Мне очень полюбилось поливать огород: как-то самому становилось легче, когда свежие струйки воды падали из лейки на серую, высохшую за день землю. Как она становилась черной, мягкой, влажной. Как свежеют, жадно утоляя жажду, листочки растений, как блестят на них холодные искристые капли, будто роса. И как они крепнут на глазах, словно наливаются волшебным соком. И еще я полюбил запрягать лошадей и колоть дрова. Почему-то в это время хорошо думается. И мысли умные приходят, простые и добрые. Наверное, от запахов лошадиной сбруи и расколотых поленьев.

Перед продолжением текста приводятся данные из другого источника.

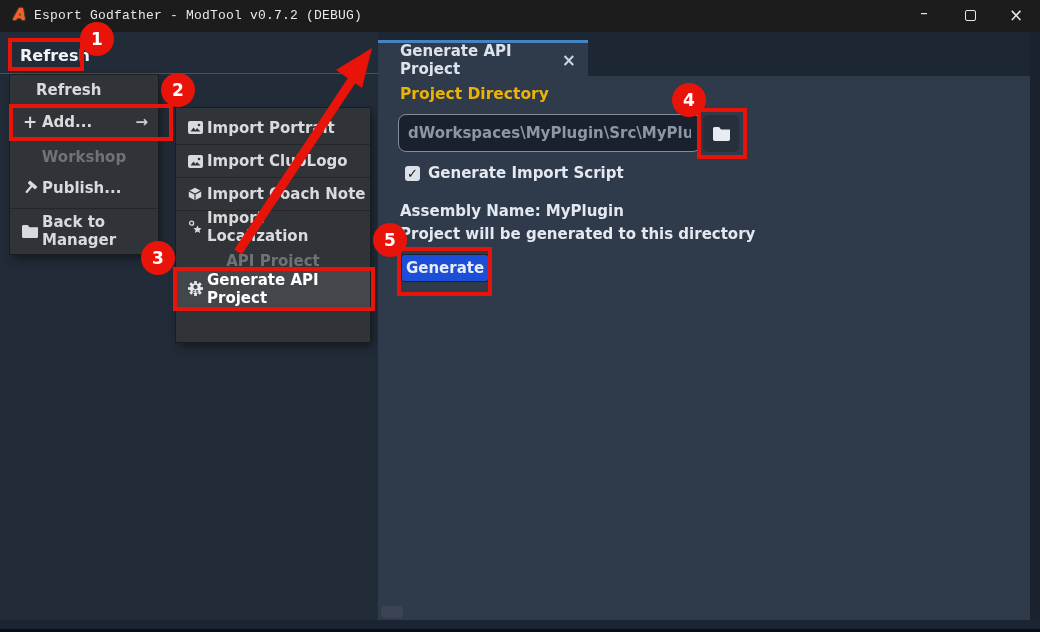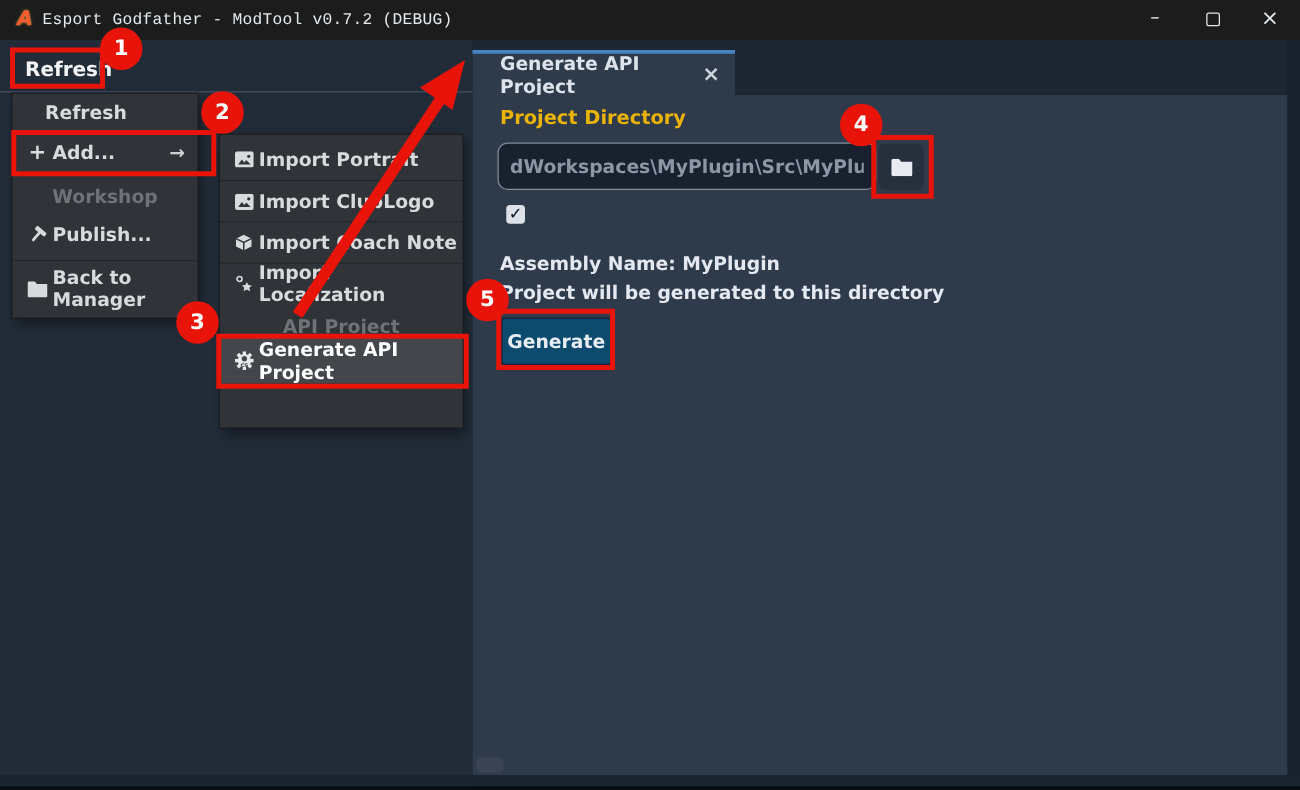--- a/index.html
+++ b/index.html
@@ -97,22 +97,22 @@
   }
   .check-row { position:absolute; left:405px; top:164px; display:flex; align-items:center; }
   .checkbox {
     width:15px; height:15px; background:#dde2ea; border-radius:3px;
     color:#11161e; font-size:13px; font-weight:700; line-height:15px; text-align:center;
   }
   .check-label { margin-left:8px; font-size:15px; font-weight:600; color:#e4e9f1; }
   .info-line1 { position:absolute; left:400px; top:202px; font-size:15px; font-weight:600; color:#e4e9f1; }
   .info-line2 { position:absolute; left:400px; top:225px; font-size:15px; font-weight:600; color:#e4e9f1; }
   .generate-btn {
-    position:absolute; left:401px; top:254px; width:88px; height:38px;
-    background:#0c4a6e; border:1px solid #1a2130; border-radius:3px;
+    position:absolute; left:401px; top:254px; width:88px; height:28px;
+    background:#1d4ed8; border:1px solid #1a2130; border-radius:3px;
     color:#e8edf4; font-size:15px; font-weight:600;
     display:flex; align-items:center; justify-content:center;
   }
 
   
   .ann-box { position:absolute; border:4px solid #e8140a; z-index:65; pointer-events:none; }
   #box1 { left:8px;   top:38px;  width:76px;  height:33px; }
   #box2 { left:9px;   top:104px; width:164px; height:37px; }
   #box3 { left:173px; top:267px; width:202px; height:44px; }
   #box4 { left:697px; top:108px; width:50px;  height:51px; }
@@ -265,20 +265,21 @@
   <div class="field-label">Project Directory</div>
   <input class="dir-input" type="text" value="dWorkspaces\MyPlugin\Src\MyPlugin" style="">
   <div class="folder-btn">
     <svg width="17" height="14" viewBox="0 0 16 13">
         <path d="M0 1.5C0 .7.7 0 1.5 0h4.2l1.8 2.2H16v9.3c0 .8-.7 1.5-1.5 1.5h-13C.7 13 0 12.3 0 11.5z" fill="#e8ecf2"></path>
       </svg>
   </div>
 
   <div class="check-row">
     <div class="checkbox">✓</div>
+    <div class="check-label">Generate Import Script</div>
   </div>
 
   <div class="info-line1">Assembly Name: MyPlugin</div>
   <div class="info-line2">Project will be generated to this directory</div>
   <div class="generate-btn">
     <span>Generate</span>
   </div>
 
   <div class="ann-box" id="box1"></div>
   <div class="ann-box" id="box2"></div>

Папе дядя Коля давал самую неквалифицированную работу — ямы копать или чего-нибудь с места на место перетаскивать.

Но лучше всех работал Алешка. Он как-то очень быстро приспособился, все у него получалось по-своему, но очень ладно и хорошо. Все он умел, а когда научился — мы и не заметили.

Чаще всего Лешка возился с Пятачком, который рос прямо на глазах, все больше розовел и округлялся. И очень полюбил Алешку. Сразу его узнавал и радостно хрюкал. И если Алешка чесал его за ухом, то Пятачок прямо балдел от удовольствия, валился на спину и подставлял розовое брюшко — мол, чеши уж дальше, раз начал, валяй по полной программе.

Иногда Алешка выпускал его во двор, побегать. И тогда Пятачок сначала делал круг почета, а потом ходил за ним следом как собачонка: рыльцем в Алешкины пятки и хвостик крендельком. Даже на пруд его провожал, когда Алешка ходил ловить карасей. И терпеливо валялся рядом на солнышке. То есть на травке. Но очень не любил, когда Алешка купался — волновался за него, бегал взад-вперед по берегу и визжал так, что даже прибегал Ингар — посмотреть, что такое случилось? И как бы это не пропустить.

А когда Алешка что-нибудь говорил, Пятачок поднимал свой пятачок и терпеливо его слушал, поводя и подергивая прозрачными треугольными ушами и внимательно глядя заплывшими поросячьими глазками с белыми ресницами. «Избалуешь ты его, — говорил дядя Коля, — придется тебе в Москву его брать. Ведь он без тебя скучать будет».